__Aim of the task__:
Filter the records for "EYEZALENS" and keep each line that has it.

^^^^^^^^

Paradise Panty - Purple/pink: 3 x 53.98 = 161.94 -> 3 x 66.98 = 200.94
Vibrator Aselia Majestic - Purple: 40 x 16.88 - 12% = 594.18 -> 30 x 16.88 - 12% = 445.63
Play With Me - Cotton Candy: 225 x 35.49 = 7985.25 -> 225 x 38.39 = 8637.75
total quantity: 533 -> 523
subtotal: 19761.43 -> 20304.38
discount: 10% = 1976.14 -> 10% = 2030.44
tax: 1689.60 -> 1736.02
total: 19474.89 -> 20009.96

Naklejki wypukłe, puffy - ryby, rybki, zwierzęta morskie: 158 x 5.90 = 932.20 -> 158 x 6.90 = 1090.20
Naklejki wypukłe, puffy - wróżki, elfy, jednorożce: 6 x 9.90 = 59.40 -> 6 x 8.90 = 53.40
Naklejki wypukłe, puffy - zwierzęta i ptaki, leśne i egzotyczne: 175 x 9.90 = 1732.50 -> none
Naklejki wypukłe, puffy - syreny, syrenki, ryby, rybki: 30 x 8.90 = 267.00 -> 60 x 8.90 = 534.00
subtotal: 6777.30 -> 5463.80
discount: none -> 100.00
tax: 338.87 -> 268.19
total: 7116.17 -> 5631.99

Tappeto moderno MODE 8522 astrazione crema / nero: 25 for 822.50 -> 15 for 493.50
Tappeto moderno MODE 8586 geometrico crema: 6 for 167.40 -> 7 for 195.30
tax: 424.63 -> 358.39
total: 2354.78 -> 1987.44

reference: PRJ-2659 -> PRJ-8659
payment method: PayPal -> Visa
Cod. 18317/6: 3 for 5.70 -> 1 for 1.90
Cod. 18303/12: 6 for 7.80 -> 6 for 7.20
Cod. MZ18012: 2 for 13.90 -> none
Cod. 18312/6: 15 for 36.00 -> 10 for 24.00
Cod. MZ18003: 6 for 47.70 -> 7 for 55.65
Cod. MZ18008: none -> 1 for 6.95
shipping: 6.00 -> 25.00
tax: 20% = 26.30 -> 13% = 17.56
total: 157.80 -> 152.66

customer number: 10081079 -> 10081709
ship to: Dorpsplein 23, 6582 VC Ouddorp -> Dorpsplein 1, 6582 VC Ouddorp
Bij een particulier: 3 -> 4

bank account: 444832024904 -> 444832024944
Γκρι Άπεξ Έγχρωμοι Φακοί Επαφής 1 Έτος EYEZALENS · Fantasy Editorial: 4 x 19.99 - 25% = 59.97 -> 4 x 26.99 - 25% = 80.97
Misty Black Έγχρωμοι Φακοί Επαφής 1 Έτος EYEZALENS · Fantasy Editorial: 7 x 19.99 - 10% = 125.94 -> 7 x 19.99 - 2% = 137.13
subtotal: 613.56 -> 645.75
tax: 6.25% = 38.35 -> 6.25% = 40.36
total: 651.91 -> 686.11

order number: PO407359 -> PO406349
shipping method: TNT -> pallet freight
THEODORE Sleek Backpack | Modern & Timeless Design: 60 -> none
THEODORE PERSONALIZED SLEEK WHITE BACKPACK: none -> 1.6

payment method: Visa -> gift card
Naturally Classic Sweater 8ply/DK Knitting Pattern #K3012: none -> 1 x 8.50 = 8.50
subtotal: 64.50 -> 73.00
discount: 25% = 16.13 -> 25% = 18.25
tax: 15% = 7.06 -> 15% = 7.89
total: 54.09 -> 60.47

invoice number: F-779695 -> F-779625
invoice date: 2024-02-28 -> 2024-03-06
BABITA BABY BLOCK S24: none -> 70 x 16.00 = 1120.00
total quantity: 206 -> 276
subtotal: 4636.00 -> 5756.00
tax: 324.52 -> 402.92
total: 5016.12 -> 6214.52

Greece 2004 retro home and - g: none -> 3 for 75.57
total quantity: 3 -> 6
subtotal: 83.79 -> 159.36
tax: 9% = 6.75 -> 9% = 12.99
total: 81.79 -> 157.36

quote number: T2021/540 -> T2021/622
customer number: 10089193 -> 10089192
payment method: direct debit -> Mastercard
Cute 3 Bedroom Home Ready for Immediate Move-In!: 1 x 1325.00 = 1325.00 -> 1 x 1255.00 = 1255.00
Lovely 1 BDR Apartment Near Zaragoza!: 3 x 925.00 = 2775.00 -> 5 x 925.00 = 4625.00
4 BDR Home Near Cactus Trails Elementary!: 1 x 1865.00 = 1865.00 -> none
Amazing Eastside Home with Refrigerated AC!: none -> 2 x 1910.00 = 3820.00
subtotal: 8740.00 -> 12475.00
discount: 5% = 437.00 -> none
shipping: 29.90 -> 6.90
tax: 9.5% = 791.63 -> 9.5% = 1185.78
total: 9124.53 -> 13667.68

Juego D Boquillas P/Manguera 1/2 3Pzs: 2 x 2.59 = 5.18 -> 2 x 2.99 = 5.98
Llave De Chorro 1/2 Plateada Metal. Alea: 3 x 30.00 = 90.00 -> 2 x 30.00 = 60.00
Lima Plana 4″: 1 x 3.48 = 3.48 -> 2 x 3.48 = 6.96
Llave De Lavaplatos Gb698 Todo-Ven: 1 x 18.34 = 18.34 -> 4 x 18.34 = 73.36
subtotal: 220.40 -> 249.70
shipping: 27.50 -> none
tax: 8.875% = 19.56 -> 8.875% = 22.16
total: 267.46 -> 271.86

^^^^^^^^

__Result below__:
Γκρι Άπεξ Έγχρωμοι Φακοί Επαφής 1 Έτος EYEZALENS · Fantasy Editorial: 4 x 19.99 - 25% = 59.97 -> 4 x 26.99 - 25% = 80.97
Misty Black Έγχρωμοι Φακοί Επαφής 1 Έτος EYEZALENS · Fantasy Editorial: 7 x 19.99 - 10% = 125.94 -> 7 x 19.99 - 2% = 137.13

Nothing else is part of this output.